Para chegar a essa conclusão, os peritos realizaram uma análise minuciosa da cena, incluindo medições precisas e uso de imagens de câmeras de segurança. “Fizemos um trabalho multidisciplinar, começando pela perícia de local, com o objetivo de esclarecer a dinâmica do acidente”, explica a perita oficial Larissa Costa.
O processo de investigação envolve várias etapas, desde a avaliação detalhada do local até a análise de fatores como condições da via, sinalização e meteorologia. A PCIPR tem incorporado novas tecnologias, como drones e softwares de modelagem 3D, para obter uma visão mais precisa da cena.

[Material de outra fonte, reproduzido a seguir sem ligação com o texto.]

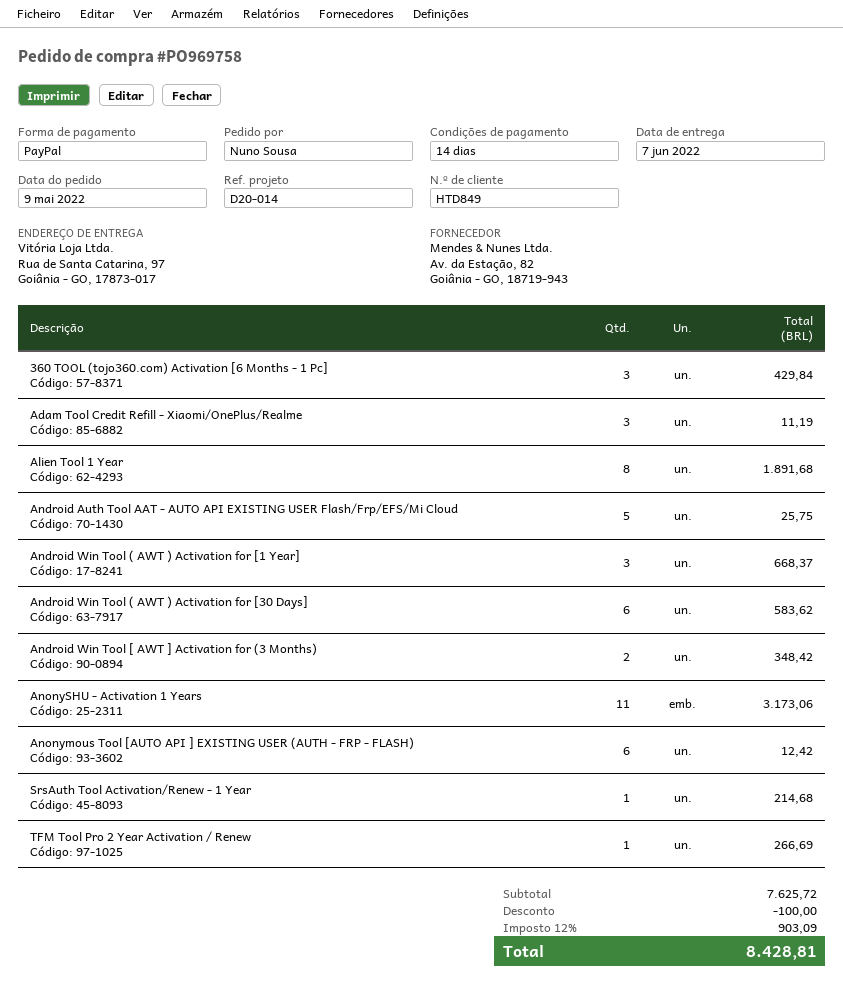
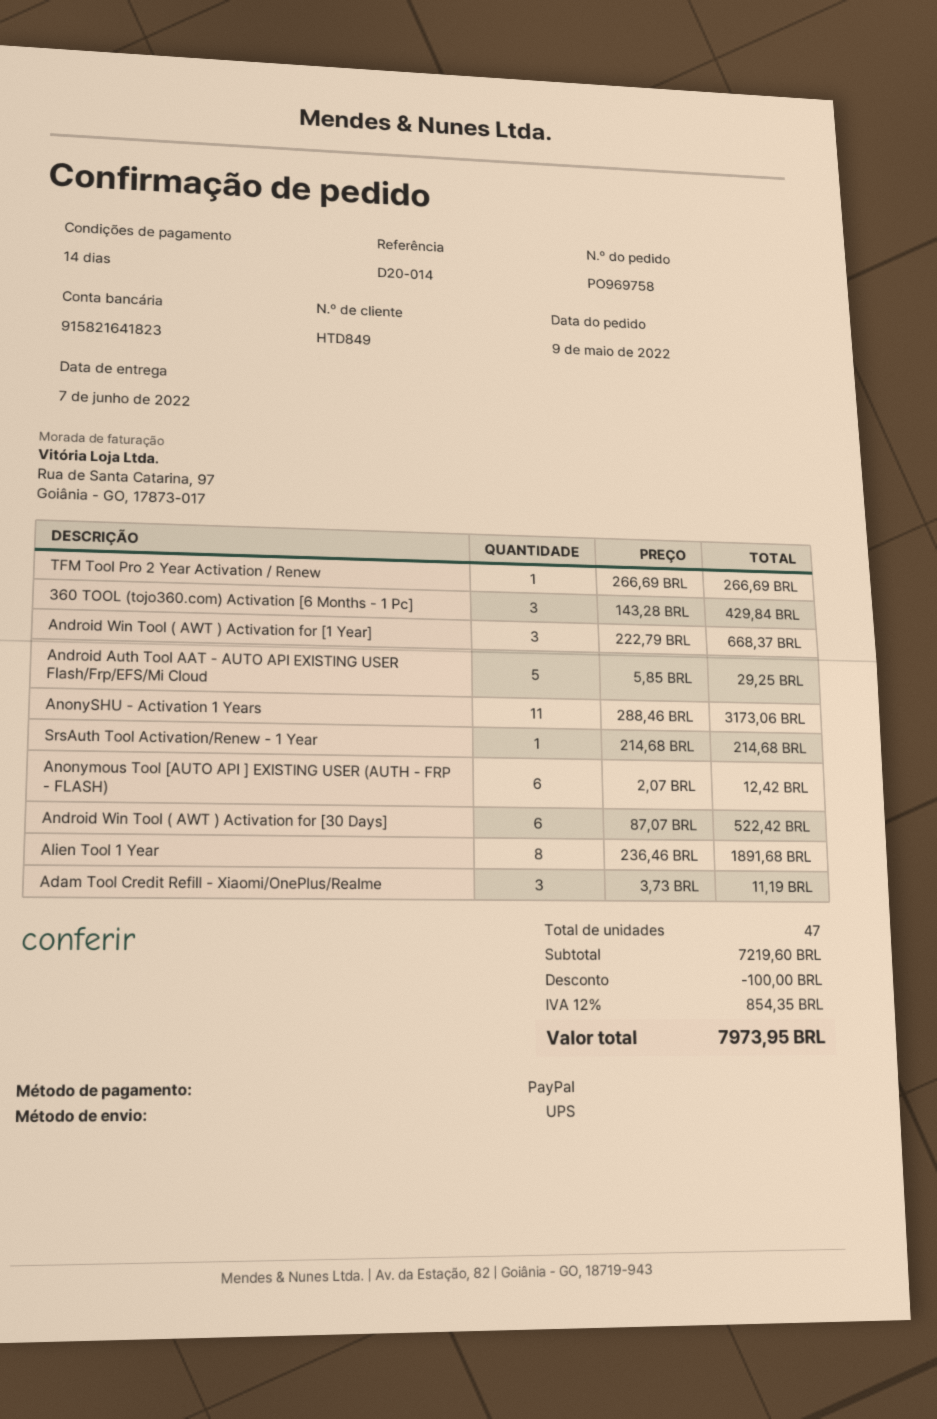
Android Auth Tool AAT - AUTO API EXISTING USER Flash/Frp/EFS/Mi Cloud: 5 for 25.75 -> 5 for 29.25
Android Win Tool ( AWT ) Activation for [30 Days]: 6 for 583.62 -> 6 for 522.42
Android Win Tool [ AWT ] Activation for (3 Months): 2 for 348.42 -> none
subtotal: 7625.72 -> 7219.60
tax: 12% = 903.09 -> 12% = 854.35
total: 8428.81 -> 7973.95

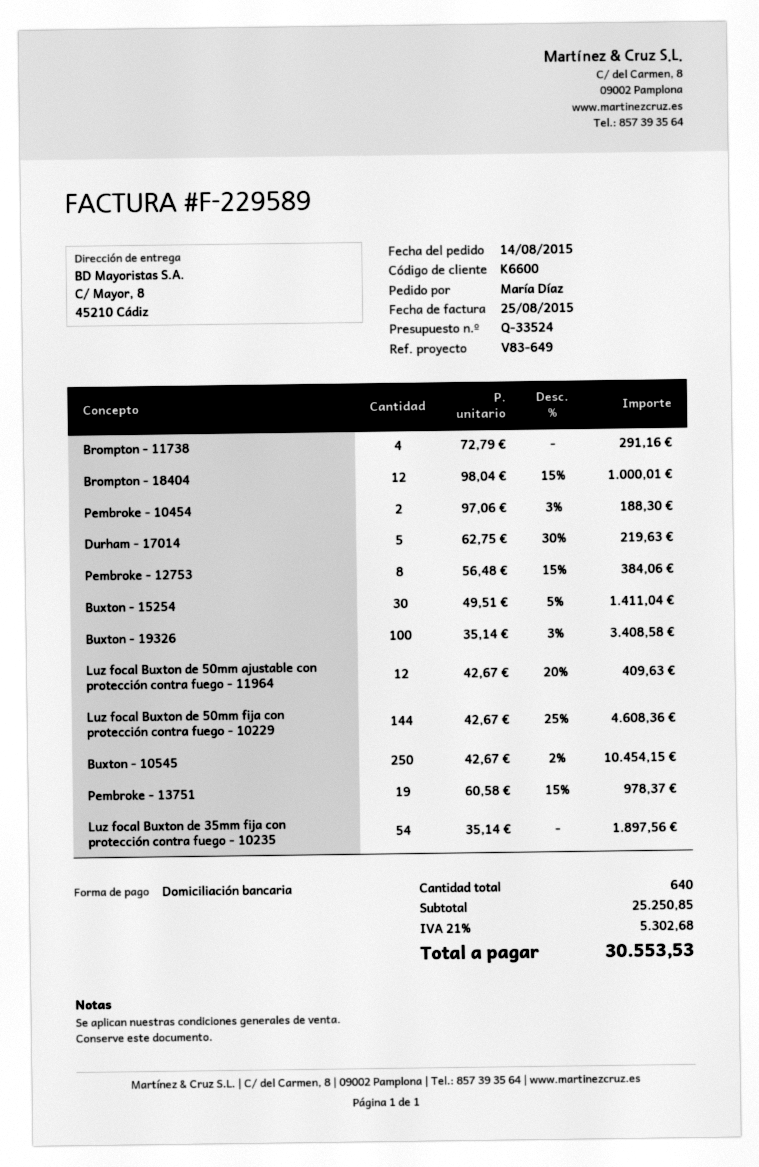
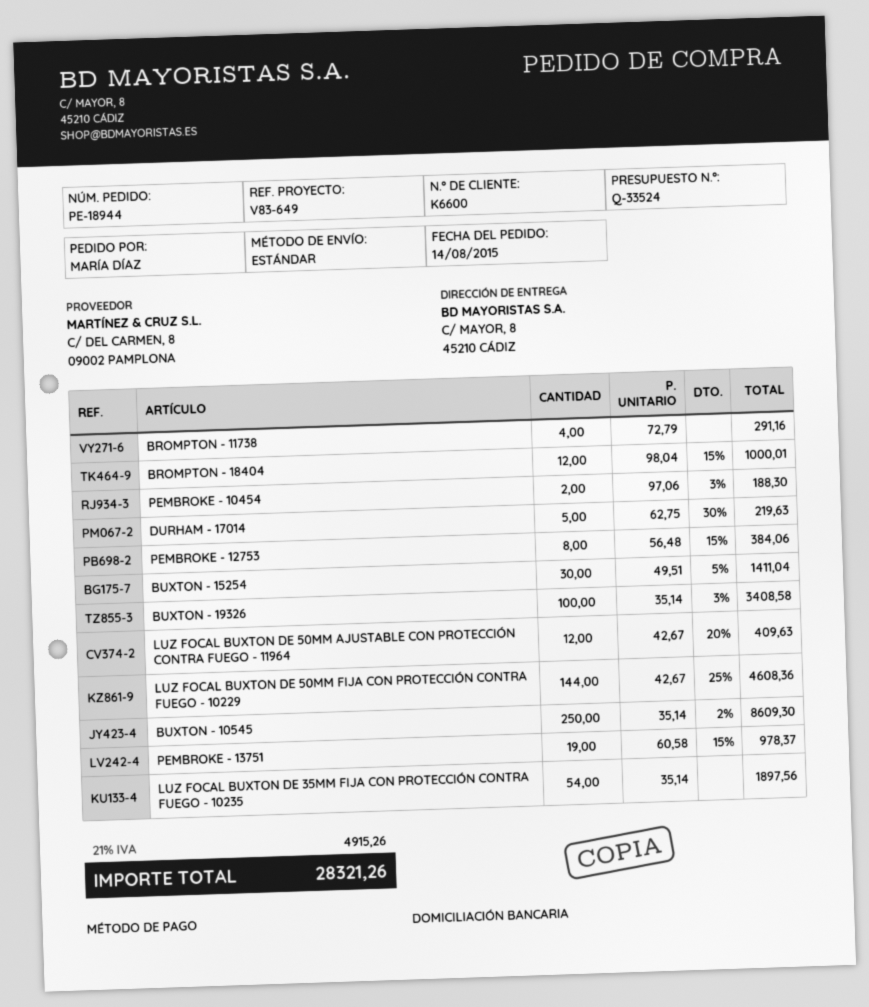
Buxton - 10545: 250 x 42.67 - 2% = 10454.15 -> 250 x 35.14 - 2% = 8609.30
tax: 21% = 5302.68 -> 21% = 4915.26
total: 30553.53 -> 28321.26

“O uso de drone facilita e agiliza o registro de dados que auxiliam na elaboração mais rápida de laudos”, afirma o perito Luís Noboru Marukawa. A preservação do local também é crucial para garantir a integridade dos vestígios e permitir uma análise confiável.
Além da reconstrução da dinâmica, o trabalho da Polícia Científica inclui a identificação das vítimas. No caso de Maringá, foi utilizado o método odontológico, comparando exames de imagem com radiografias realizadas na sede da PCIPR, permitindo uma identificação rápida e precisa.